Cell morphology: Photomicrographs were taken at 400× total magnification with Nomarski optics, digitized as above, and stored as JPEG images. The pictures were then batch analyzed off-line to assess the development of neurites. A total of fifty cells from each condition were analyzed. The fifty cells assessed for neurite outgrowth in each condition were selected to include all cells in each photomicrograph for which the neurite tree was visible, and continuing with a new photomicrograph until fifty cells were analyzed. Projections from the cell were classified as neurites if they were equal or greater in length than the cell soma. Only branches arising from the soma were counted. The neurite counts were expressed as mean ±S.E.M.
Cell proliferation: Cells were incubated with 100 μM bromodeoxyuridine (BrdU; Sigma-Aldrich) at 37° C. for 2 hours. Media was aspirated and cells immediately fixed with ice-cold glycine-ethanol (150 mM glycine, 70% EtOH, pH 2.0) for 30 minutes at −20° C. Wells were washed with TBS, incubated with blocking buffer (0.3% Triton X-100, 5% normal goat serum in TBS) for 30 minutes at room temperature, then incubated overnight at 4° C. with monoclonal mouse anti-BrdU (Sigma-Aldrich; clone Bu 33) at 4 μg/ml in blocking buffer. After washing, cells were incubated for 1 hour at room temperature with Alexa Fluor 594 goat anti-mouse IgG (2 μg/ml) in TBS. Proliferating cells were identified by superimposing BrdU fluorescence and Nomarski microscopy images of the same fields.
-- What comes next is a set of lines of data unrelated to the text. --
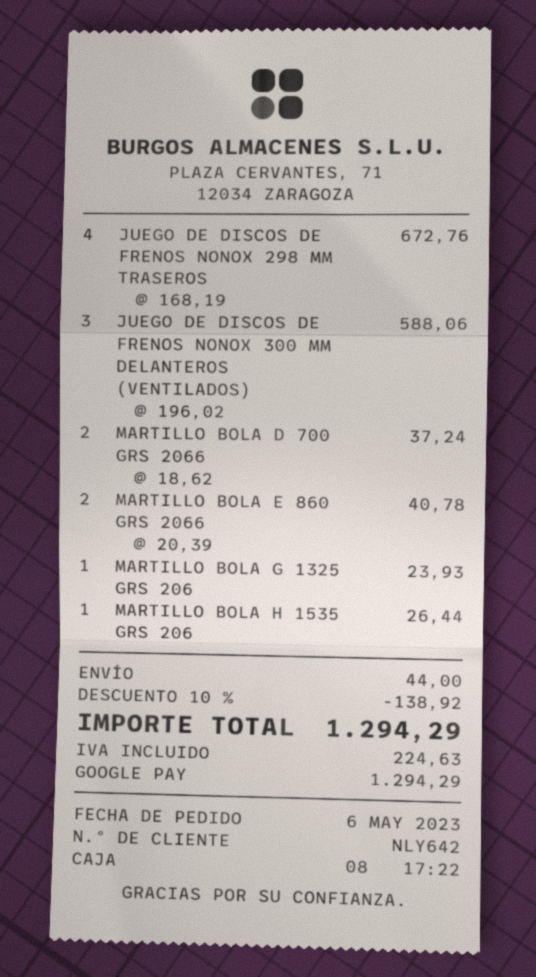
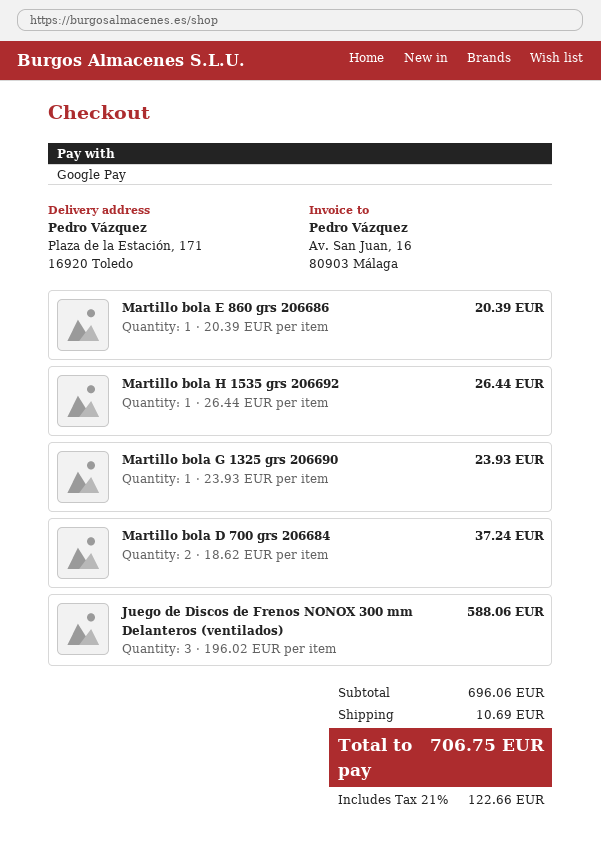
JUEGO DE DISCOS DE FRENOS NONOX 298 MM TRASEROS: 4 x 168.19 = 672.76 -> none
MARTILLO BOLA E 860 GRS 2066: 2 x 20.39 = 40.78 -> 1 x 20.39 = 20.39
discount: 10% = 138.92 -> none
shipping: 44.00 -> 10.69
tax: 224.63 -> 122.66
total: 1294.29 -> 706.75

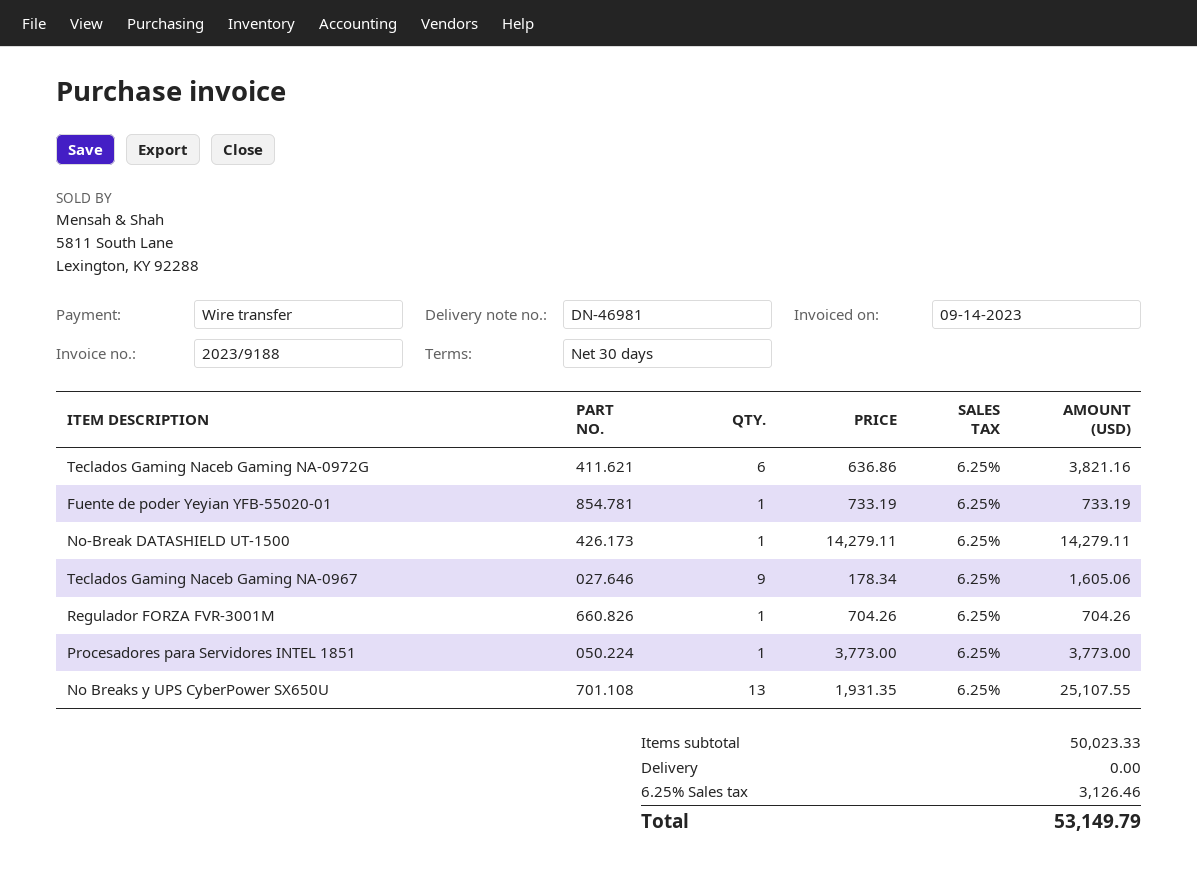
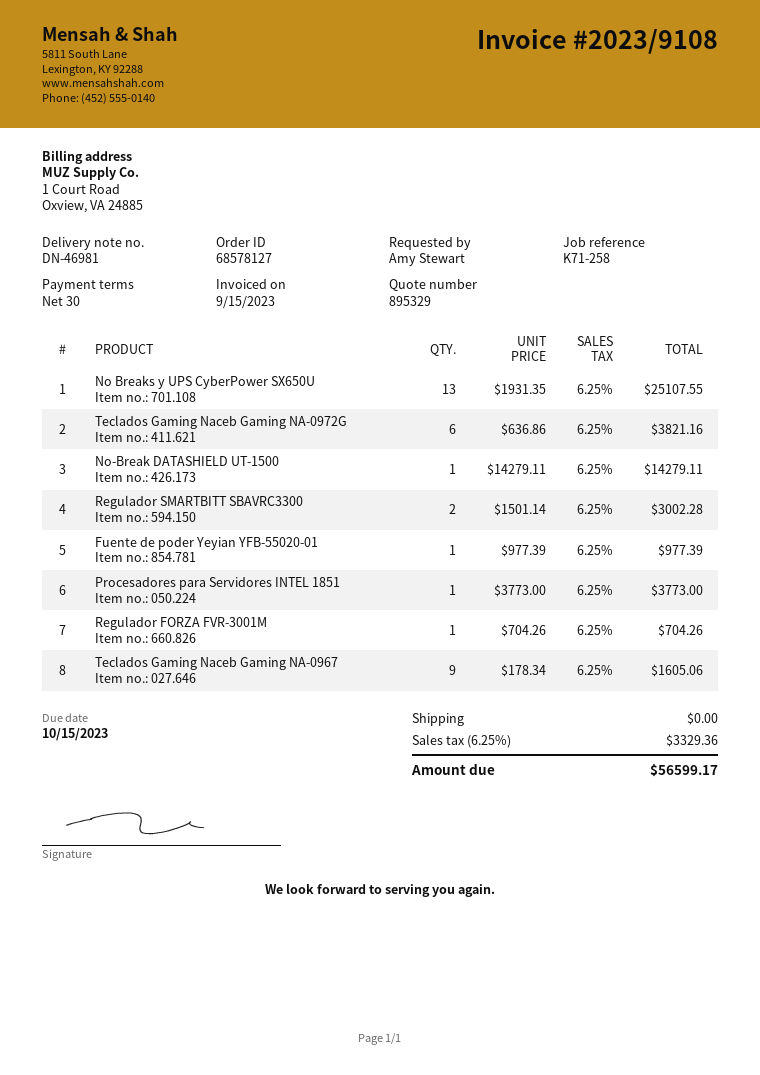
invoice number: 2023/9188 -> 2023/9108
invoice date: 2023-09-14 -> 2023-09-15
Fuente de poder Yeyian YFB-55020-01: 1 x 733.19 = 733.19 -> 1 x 977.39 = 977.39
Regulador SMARTBITT SBAVRC3300: none -> 2 x 1501.14 = 3002.28
tax: 6.25% = 3126.46 -> 6.25% = 3329.36
total: 53149.79 -> 56599.17

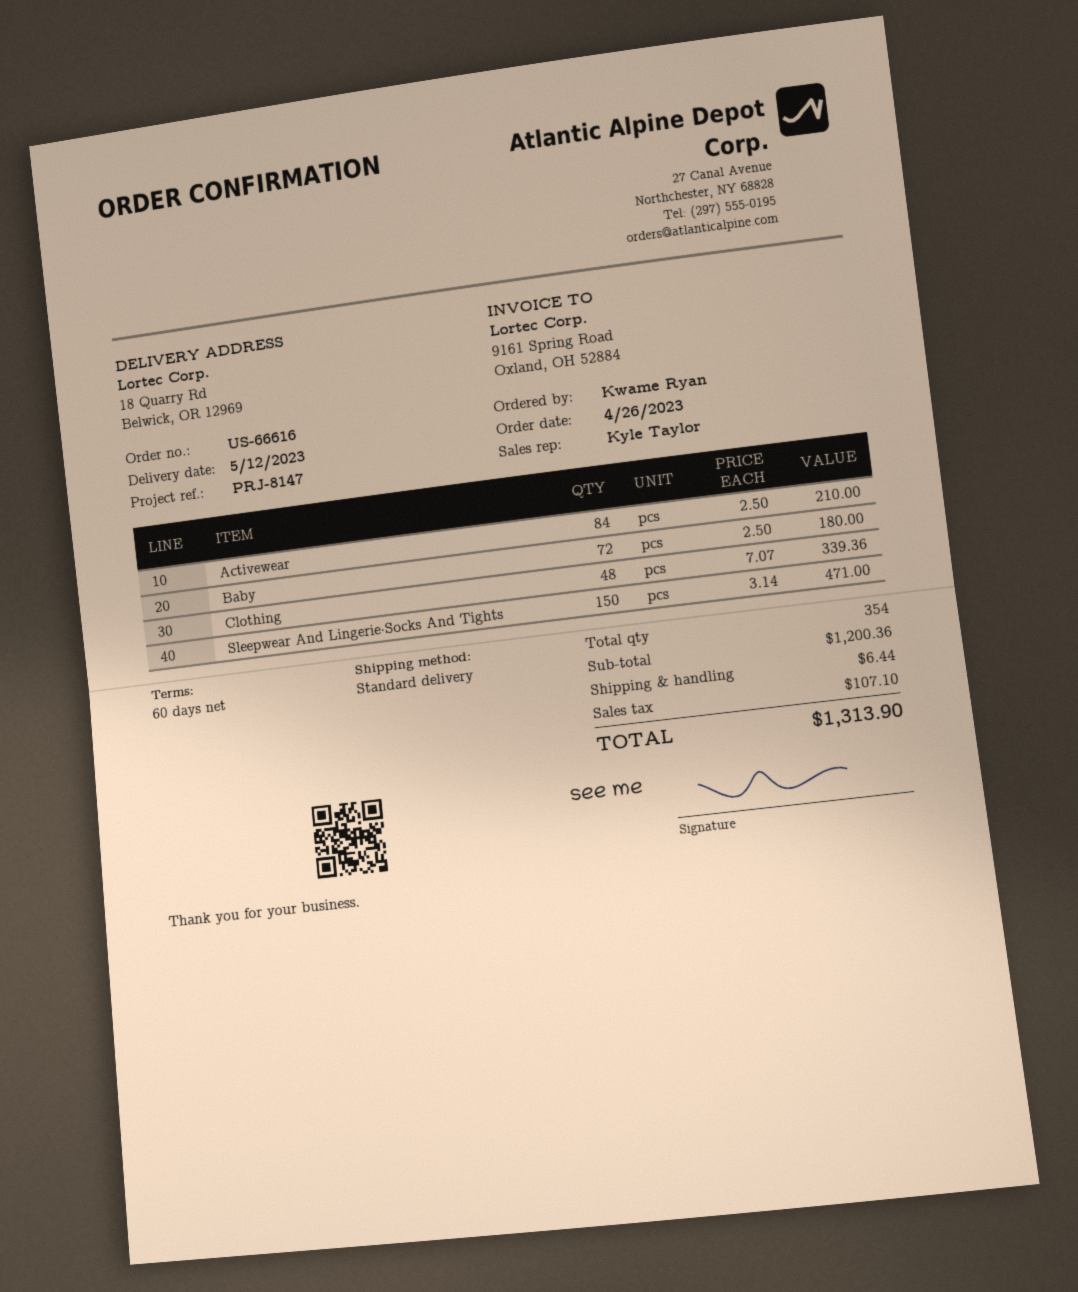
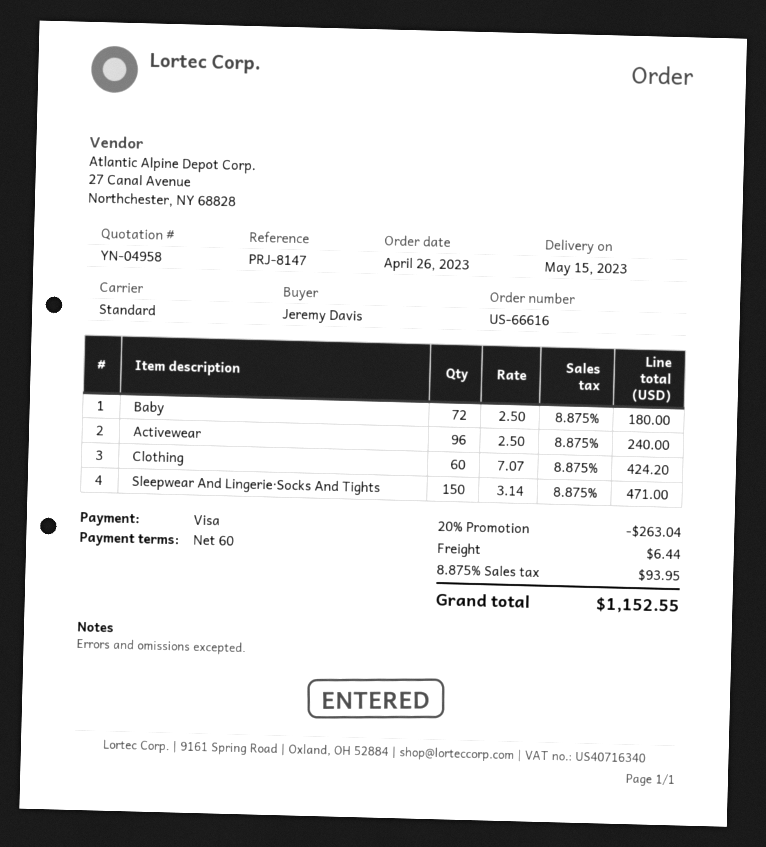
delivery date: 2023-05-12 -> 2023-05-15
ordered by: Kwame Ryan -> Jeremy Davis
Activewear: 84 x 2.50 = 210.00 -> 96 x 2.50 = 240.00
Clothing: 48 x 7.07 = 339.36 -> 60 x 7.07 = 424.20
discount: none -> 20% = 263.04
tax: 107.10 -> 93.95
total: 1313.90 -> 1152.55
Cell number: Cells were plated in 96 well plates and 3-(4,5-dimethylthiazol-2-yl)-2,5-diphenyltetrazolium bromide (MTT) added immediately to a final concentration of 500 μg/ml. Plates were incubated for 5 hours at 37° C. The media was then replaced with 200 μl of DMSO, which was pipetted up and down to dissolve the formazan crystals, and the plate incubated at 37° C. for 5 minutes. Absorbance was measured at 550 nm on a THERMOmax™ microplate reader (Molecular Devices; Sunnyvale, Calif.). All readings were normalized to a standard curve derived from known numbers of cells.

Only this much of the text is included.